First there was the virus. It has ravaged me little website. It keeps coming back. It’s like a drunken bum that hangs around the back of a pub, sniffing the warm scent of stale beer buried in the plastic bins. It stays active, pumps itself full of virus steroids, and gets back into the Sober Paddy central nervous system. Then it kicks the shit out of it. Pummels it with leather clogs across the cranium. It spews into it’s bowels and loads it full of misdirection. It is an evil mystic.

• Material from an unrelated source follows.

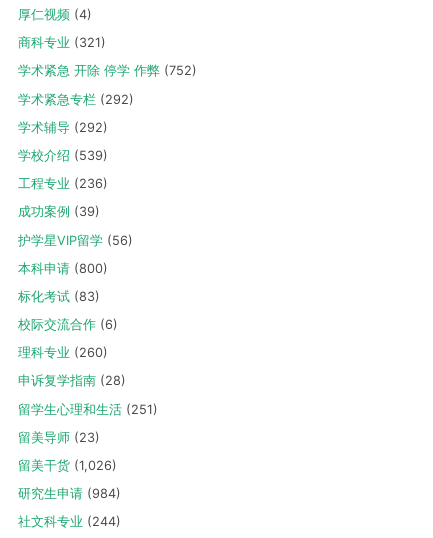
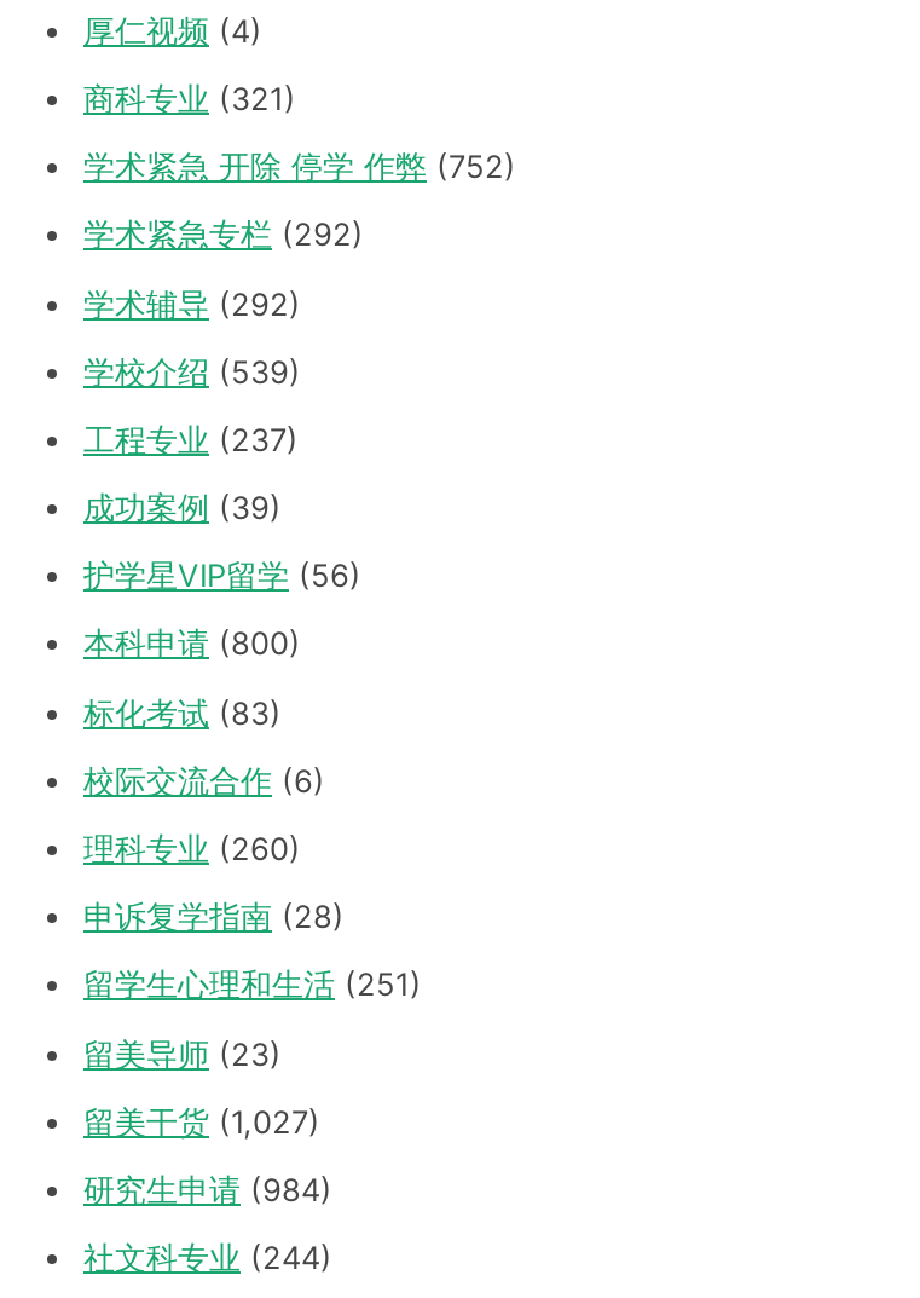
[18,176,108,191] 工程专业(236) -> [83,422,299,459] 工程专业(237)
[18,458,117,473] 留美干货(1,026) -> [83,1104,320,1141] 留美干货(1,027)

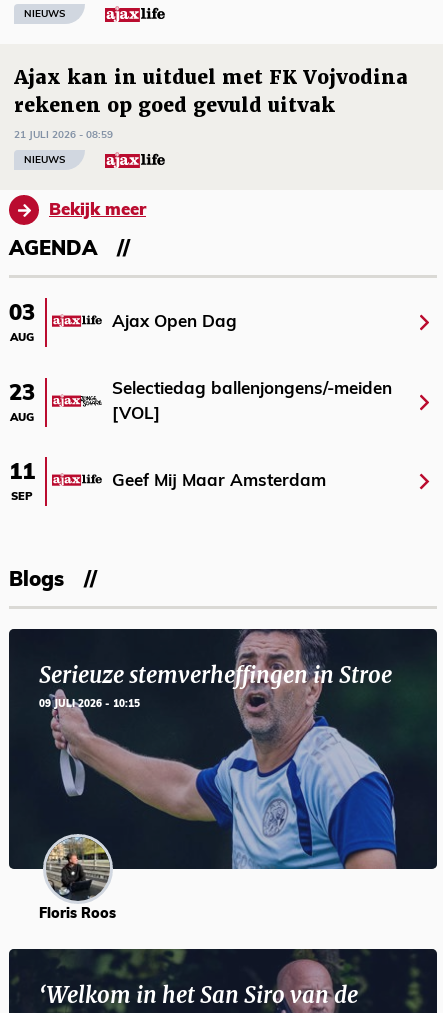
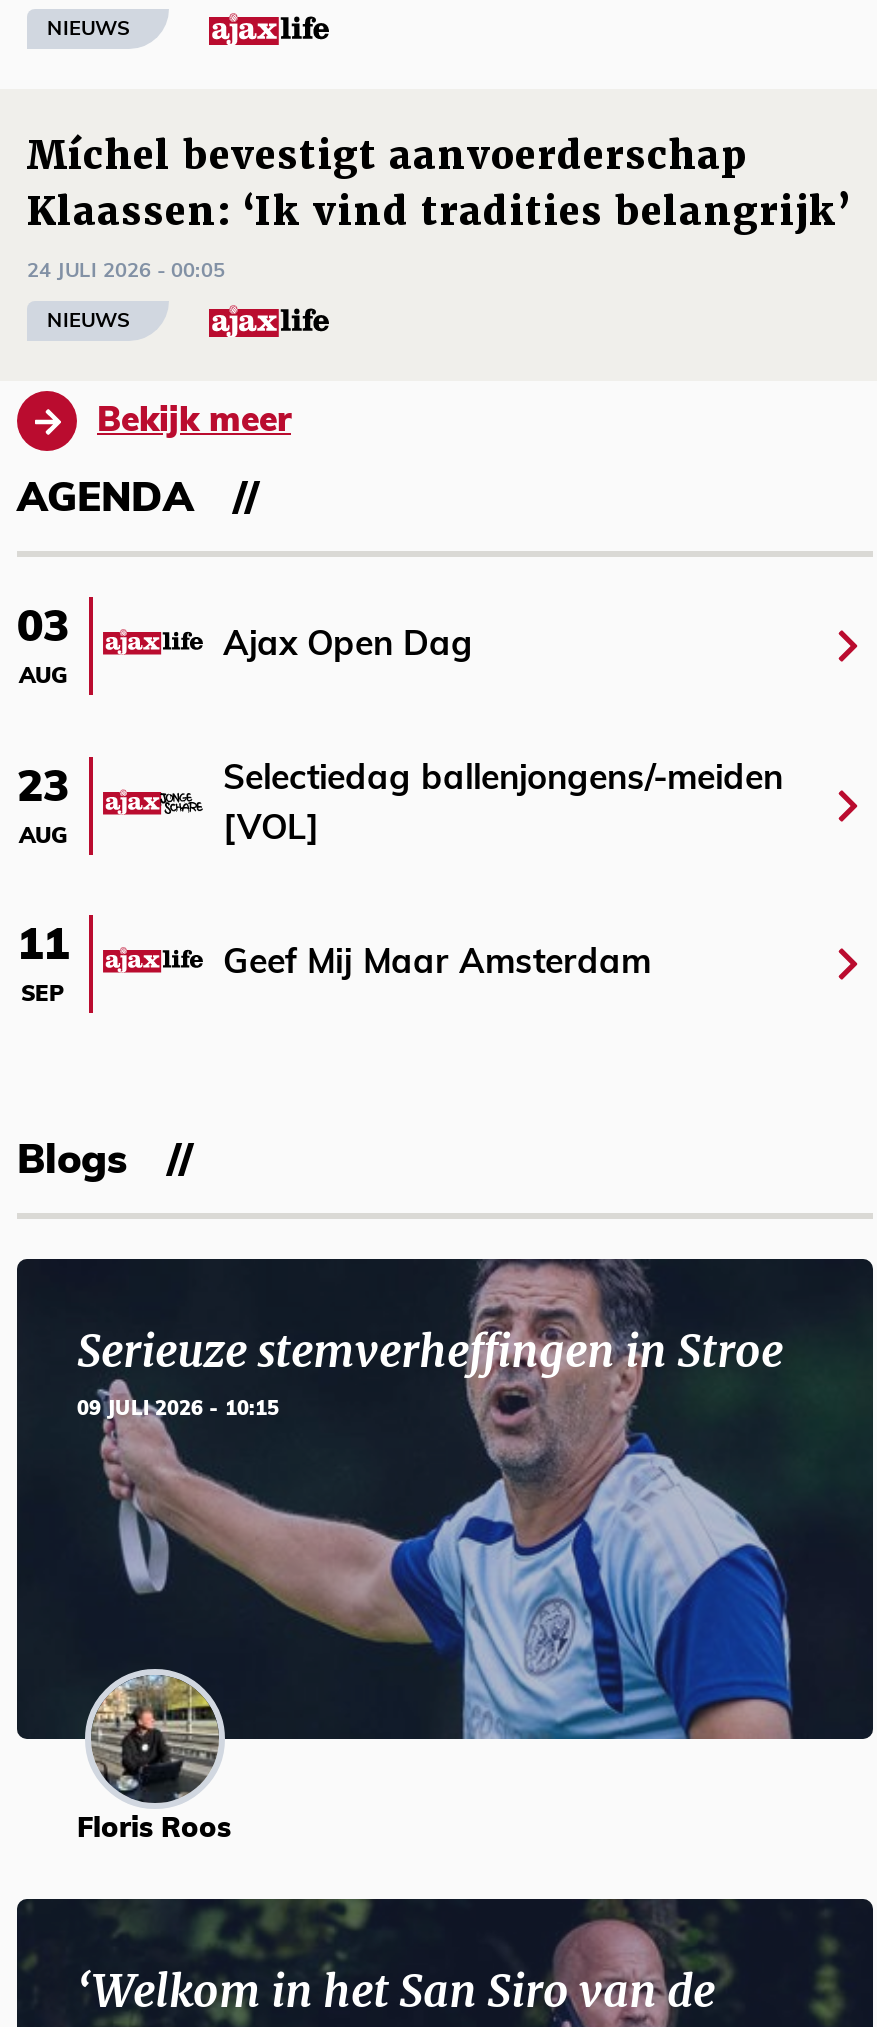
[14,65,408,118] Ajax kan in uitduel met FK Vojvodina | rekenen op goed gevuld uitvak -> [27,131,851,237] Míchel bevestigt aanvoerderschap | Klaassen: ‘Ik vind tradities belangrijk’
[14,130,113,141] 21 JULI 2026 - 08:59 -> [27,260,225,282] 24 JULI 2026 - 00:05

Then there is the visitors. Into our one bedroom apartment my lovely sister, brother in law and nephew came. Arrived with sure fire love and fun. Armed with themselves and their wit. The magic chaos that cramped living creates explodes into the mind of the creator. Two year olds who you love bring you such a sense of serene contentment. They haggle, giggle, waggle and wonder. They shriek, leak, peek and plunder. They are to distraction what sun is to cool vanilla ice cream.
Then there is the forex. I’m a learnin’. I’m a assimilatin’. The very financial system which I believe is the ruin of the world today, is now the very tool which I hope to create wealth from. I am Judas Iscariot. I am the heathen with the gullet full of silver and gold. I am the weak willed sell out snitch who grasses up the the Boss who made him what he is. Except it’s the other way round. I am a boggle eyed chart watchin mathematical nerd. But there is money to be made dear people. I will keep you posted.
Then there is the trip. In three weeks I leave Australia to go to South and Central America for a year. Sober Paddy will be on tour. I will be blogging en espanyol. I will be travelling to places far and wide. And right now I am selling the contents of our lives. Everything must go. Sell sell sell sell sell. If you want anything send me a mail. I am sure that I have it. Washing machine, t-shirts, books, clobber and wine glasses. Make me an offer.
Then there is the film making. We are going to be shooting little movies of inspirational people and have been doing a crash course in film making. It is not easy, but I have the beard of Steven Spieldberg and the eyebrows of Martin Scorsese’ best friend – there is no way I can fail. A passer by commented that I held the camera like a young Neil Jordan. Or was that I failed at grammar like a dumb prison warden?
So it is action stations. I am under the gun. Serious pressure. Some of my hair is committing suicide. My middle age swell is shrinking from lack of meals. My furrowed brow is crumpling under the stress of it. My ears ache and my nose is runny. My chin is popping acne like a hormonal teen. (well, not really)
On a different note if anyone is up for some messing in Cuba in three months, I’ll be in Havana; writing stories, drinking coffee, smoking fat cigars and philosphising.